Other third party like gotoblas openblas still trying hard to detect cache and type for zen2.
I mean for workstation floating point still hard for amd.
peevee - Monday, August 19, 2019 - link
Prices per core-GHz:EPYC 7742 $48.26
EPYC 7702 $50.39
EPYC 7642 $43.25
EPYC 7552 $38.12
EPYC 7542 $36.64
EPYC 7502 $32.50
EPYC 7452 $26.93
EPYC 7402 $26.53
EPYC 7352 $24.46
EPYC 7302 $20.38
EPYC 7282 $14.51
EPYC 7272 $17.96
EPYC 7262 $22.46
EPYC 7252 $19.15
Value in this 7282 is INSANE.
peevee - Tuesday, August 20, 2019 - link
"Even though our testing is not the ideal case for AMD (you would probably choose 8 or even 16 back-ends), the EPYC edges out the Xeon 8176. Using 8 JVMs increases the gap from 1% to 4-5%."1%? 36917 / 27716 = 1.3319...
33%. Without 8 JVMs.
KathyMilligan - Wednesday, August 21, 2019 - link
University of Illinois Urbana-Champaign is very good university.
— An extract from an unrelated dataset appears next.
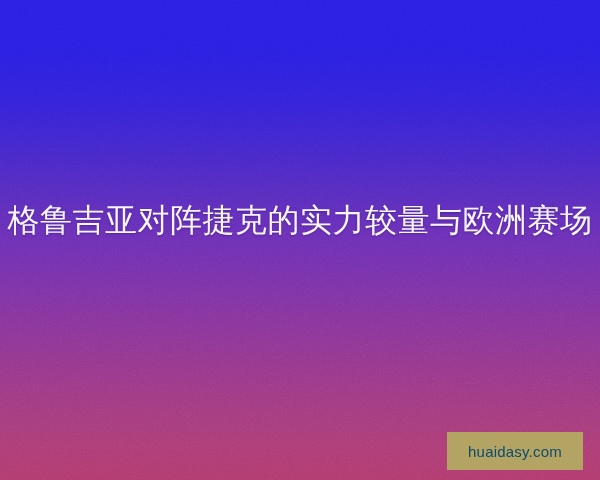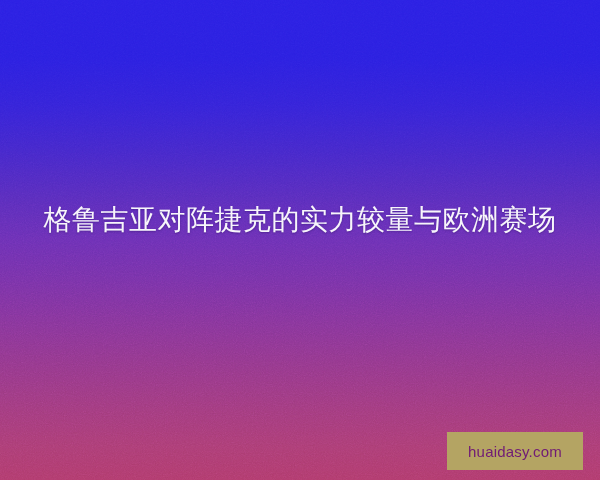"格鲁吉亚对阵捷克的实力较量与欧洲赛场" #headline { font-size: 28px -> 32px }
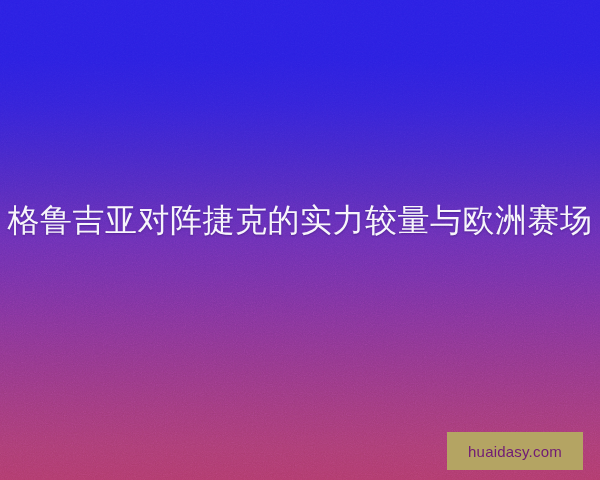"huaidasy.com" #watermark-text { color: #701a75 -> #0c4a6e }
I am too poorly prepared for this level of education. But I'm getting ready. I read a lot of articles and books, communicate with many smart former students of this university. I also buy research papers on site and this gives me a lot of useful information, which is not so easy to find on the Internet.YB1064 - Wednesday, August 28, 2019 - link
Looks like Intel has been outclassed, out-priced and completely out-maneuvered by AMD. What a disaster!